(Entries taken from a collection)
+ + + + + + +
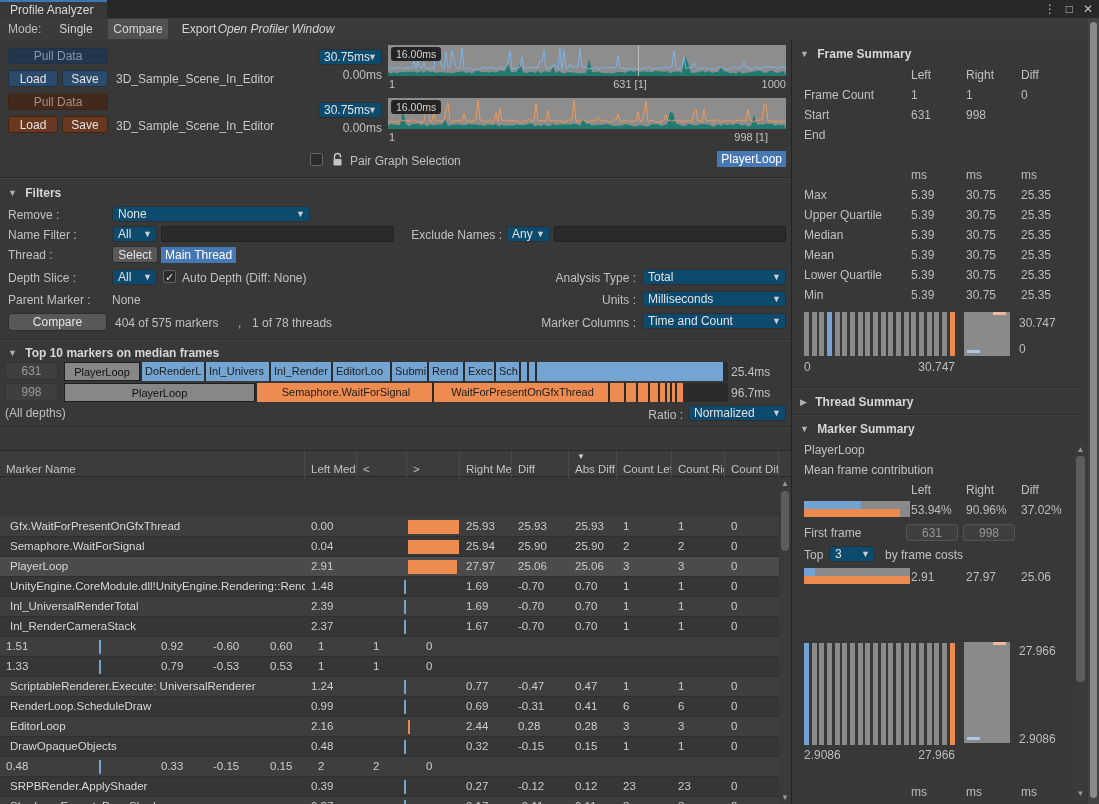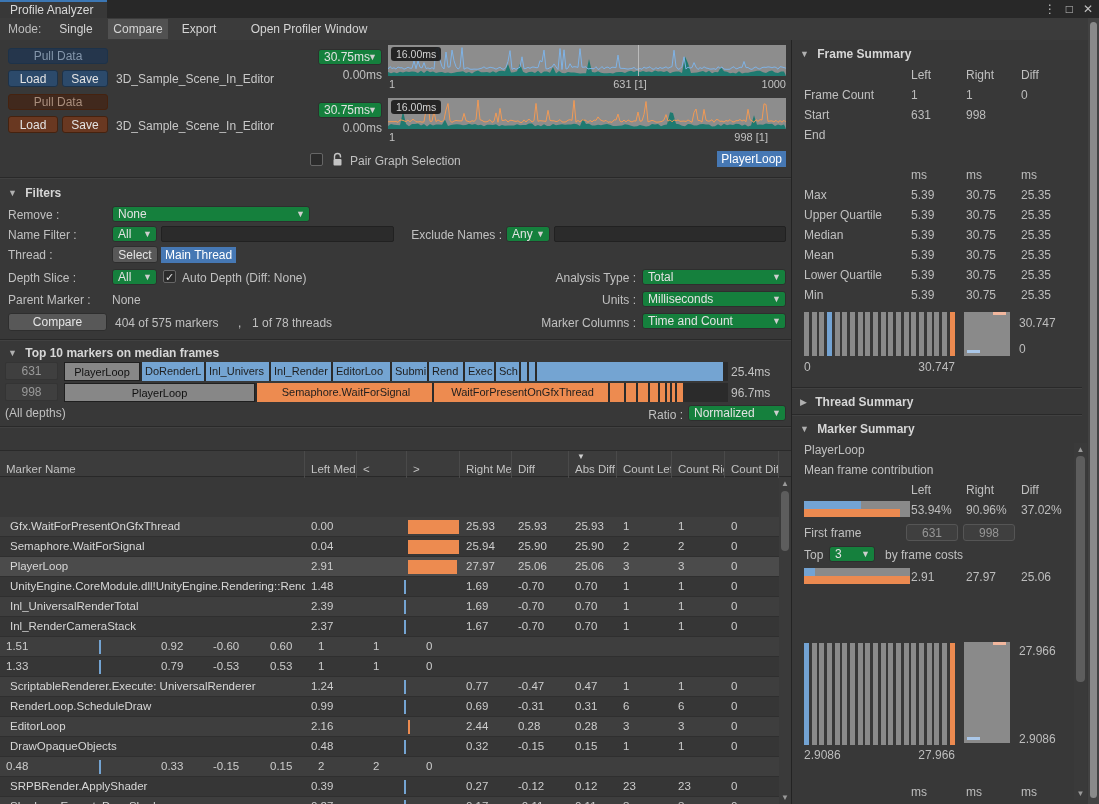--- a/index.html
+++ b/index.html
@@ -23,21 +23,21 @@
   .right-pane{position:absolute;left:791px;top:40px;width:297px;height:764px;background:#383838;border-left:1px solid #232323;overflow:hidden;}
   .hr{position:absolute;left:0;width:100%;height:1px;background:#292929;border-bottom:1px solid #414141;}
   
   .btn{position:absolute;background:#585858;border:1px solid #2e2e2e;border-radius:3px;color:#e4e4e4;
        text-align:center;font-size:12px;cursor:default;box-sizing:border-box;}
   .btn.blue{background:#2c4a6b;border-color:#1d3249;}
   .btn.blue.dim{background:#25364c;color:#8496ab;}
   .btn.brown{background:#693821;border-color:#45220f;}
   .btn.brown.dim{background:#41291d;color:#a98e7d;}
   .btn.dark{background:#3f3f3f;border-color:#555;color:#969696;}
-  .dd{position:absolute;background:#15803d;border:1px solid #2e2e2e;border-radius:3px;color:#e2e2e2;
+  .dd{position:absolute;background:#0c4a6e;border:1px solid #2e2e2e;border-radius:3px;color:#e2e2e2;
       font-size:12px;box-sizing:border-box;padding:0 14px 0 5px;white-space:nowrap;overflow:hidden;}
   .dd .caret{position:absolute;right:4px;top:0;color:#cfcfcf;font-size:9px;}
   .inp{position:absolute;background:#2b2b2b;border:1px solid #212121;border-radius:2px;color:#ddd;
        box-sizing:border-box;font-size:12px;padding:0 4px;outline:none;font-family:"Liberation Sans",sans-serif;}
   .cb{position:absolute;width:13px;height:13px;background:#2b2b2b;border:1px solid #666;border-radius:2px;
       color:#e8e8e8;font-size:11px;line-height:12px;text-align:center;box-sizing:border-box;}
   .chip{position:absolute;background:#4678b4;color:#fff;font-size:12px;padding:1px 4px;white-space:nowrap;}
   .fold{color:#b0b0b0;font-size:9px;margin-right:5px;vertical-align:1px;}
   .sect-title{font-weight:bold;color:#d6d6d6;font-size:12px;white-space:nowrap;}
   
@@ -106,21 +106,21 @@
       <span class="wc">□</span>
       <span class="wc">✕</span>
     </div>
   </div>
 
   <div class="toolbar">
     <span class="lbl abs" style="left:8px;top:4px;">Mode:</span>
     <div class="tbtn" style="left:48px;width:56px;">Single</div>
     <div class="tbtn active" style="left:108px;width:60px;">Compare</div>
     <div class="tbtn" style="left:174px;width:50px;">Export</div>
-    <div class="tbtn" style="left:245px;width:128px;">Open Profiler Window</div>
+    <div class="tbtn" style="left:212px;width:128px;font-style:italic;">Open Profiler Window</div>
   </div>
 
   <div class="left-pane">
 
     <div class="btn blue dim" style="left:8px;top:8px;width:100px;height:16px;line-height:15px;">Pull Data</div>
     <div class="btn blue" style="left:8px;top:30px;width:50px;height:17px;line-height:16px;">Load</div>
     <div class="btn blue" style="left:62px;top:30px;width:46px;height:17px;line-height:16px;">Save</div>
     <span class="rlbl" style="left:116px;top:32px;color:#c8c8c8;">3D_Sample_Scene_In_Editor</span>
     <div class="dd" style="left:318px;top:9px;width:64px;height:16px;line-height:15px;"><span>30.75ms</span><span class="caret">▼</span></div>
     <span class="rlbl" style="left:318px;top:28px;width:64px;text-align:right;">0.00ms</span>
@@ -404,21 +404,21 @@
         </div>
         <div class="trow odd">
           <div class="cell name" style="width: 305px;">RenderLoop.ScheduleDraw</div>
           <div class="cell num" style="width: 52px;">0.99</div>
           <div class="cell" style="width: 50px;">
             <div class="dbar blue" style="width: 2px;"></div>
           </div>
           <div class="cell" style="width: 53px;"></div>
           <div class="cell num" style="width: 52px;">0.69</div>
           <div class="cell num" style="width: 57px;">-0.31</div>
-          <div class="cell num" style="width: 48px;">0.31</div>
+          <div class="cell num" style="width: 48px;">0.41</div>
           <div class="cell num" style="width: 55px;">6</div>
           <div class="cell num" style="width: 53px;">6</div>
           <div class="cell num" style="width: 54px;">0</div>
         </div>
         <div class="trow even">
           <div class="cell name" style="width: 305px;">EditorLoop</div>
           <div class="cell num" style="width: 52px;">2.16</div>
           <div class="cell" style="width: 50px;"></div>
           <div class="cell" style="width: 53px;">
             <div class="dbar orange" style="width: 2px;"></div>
+ + + + + + +
What you have to do: What is needed here is each line above set down word for word, minus the images.

Reply:
--- a/index.html
+++ b/index.html
@@ -23,21 +23,21 @@
   .right-pane{position:absolute;left:791px;top:40px;width:297px;height:764px;background:#383838;border-left:1px solid #232323;overflow:hidden;}
   .hr{position:absolute;left:0;width:100%;height:1px;background:#292929;border-bottom:1px solid #414141;}
   
   .btn{position:absolute;background:#585858;border:1px solid #2e2e2e;border-radius:3px;color:#e4e4e4;
        text-align:center;font-size:12px;cursor:default;box-sizing:border-box;}
   .btn.blue{background:#2c4a6b;border-color:#1d3249;}
   .btn.blue.dim{background:#25364c;color:#8496ab;}
   .btn.brown{background:#693821;border-color:#45220f;}
   .btn.brown.dim{background:#41291d;color:#a98e7d;}
   .btn.dark{background:#3f3f3f;border-color:#555;color:#969696;}
-  .dd{position:absolute;background:#15803d;border:1px solid #2e2e2e;border-radius:3px;color:#e2e2e2;
+  .dd{position:absolute;background:#0c4a6e;border:1px solid #2e2e2e;border-radius:3px;color:#e2e2e2;
       font-size:12px;box-sizing:border-box;padding:0 14px 0 5px;white-space:nowrap;overflow:hidden;}
   .dd .caret{position:absolute;right:4px;top:0;color:#cfcfcf;font-size:9px;}
   .inp{position:absolute;background:#2b2b2b;border:1px solid #212121;border-radius:2px;color:#ddd;
        box-sizing:border-box;font-size:12px;padding:0 4px;outline:none;font-family:"Liberation Sans",sans-serif;}
   .cb{position:absolute;width:13px;height:13px;background:#2b2b2b;border:1px solid #666;border-radius:2px;
       color:#e8e8e8;font-size:11px;line-height:12px;text-align:center;box-sizing:border-box;}
   .chip{position:absolute;background:#4678b4;color:#fff;font-size:12px;padding:1px 4px;white-space:nowrap;}
   .fold{color:#b0b0b0;font-size:9px;margin-right:5px;vertical-align:1px;}
   .sect-title{font-weight:bold;color:#d6d6d6;font-size:12px;white-space:nowrap;}
   
@@ -106,21 +106,21 @@
       <span class="wc">□</span>
       <span class="wc">✕</span>
     </div>
   </div>
 
   <div class="toolbar">
     <span class="lbl abs" style="left:8px;top:4px;">Mode:</span>
     <div class="tbtn" style="left:48px;width:56px;">Single</div>
     <div class="tbtn active" style="left:108px;width:60px;">Compare</div>
     <div class="tbtn" style="left:174px;width:50px;">Export</div>
-    <div class="tbtn" style="left:245px;width:128px;">Open Profiler Window</div>
+    <div class="tbtn" style="left:212px;width:128px;font-style:italic;">Open Profiler Window</div>
   </div>
 
   <div class="left-pane">
 
     <div class="btn blue dim" style="left:8px;top:8px;width:100px;height:16px;line-height:15px;">Pull Data</div>
     <div class="btn blue" style="left:8px;top:30px;width:50px;height:17px;line-height:16px;">Load</div>
     <div class="btn blue" style="left:62px;top:30px;width:46px;height:17px;line-height:16px;">Save</div>
     <span class="rlbl" style="left:116px;top:32px;color:#c8c8c8;">3D_Sample_Scene_In_Editor</span>
     <div class="dd" style="left:318px;top:9px;width:64px;height:16px;line-height:15px;"><span>30.75ms</span><span class="caret">▼</span></div>
     <span class="rlbl" style="left:318px;top:28px;width:64px;text-align:right;">0.00ms</span>
@@ -404,21 +404,21 @@
         </div>
         <div class="trow odd">
           <div class="cell name" style="width: 305px;">RenderLoop.ScheduleDraw</div>
           <div class="cell num" style="width: 52px;">0.99</div>
           <div class="cell" style="width: 50px;">
             <div class="dbar blue" style="width: 2px;"></div>
           </div>
           <div class="cell" style="width: 53px;"></div>
           <div class="cell num" style="width: 52px;">0.69</div>
           <div class="cell num" style="width: 57px;">-0.31</div>
-          <div class="cell num" style="width: 48px;">0.31</div>
+          <div class="cell num" style="width: 48px;">0.41</div>
           <div class="cell num" style="width: 55px;">6</div>
           <div class="cell num" style="width: 53px;">6</div>
           <div class="cell num" style="width: 54px;">0</div>
         </div>
         <div class="trow even">
           <div class="cell name" style="width: 305px;">EditorLoop</div>
           <div class="cell num" style="width: 52px;">2.16</div>
           <div class="cell" style="width: 50px;"></div>
           <div class="cell" style="width: 53px;">
             <div class="dbar orange" style="width: 2px;"></div>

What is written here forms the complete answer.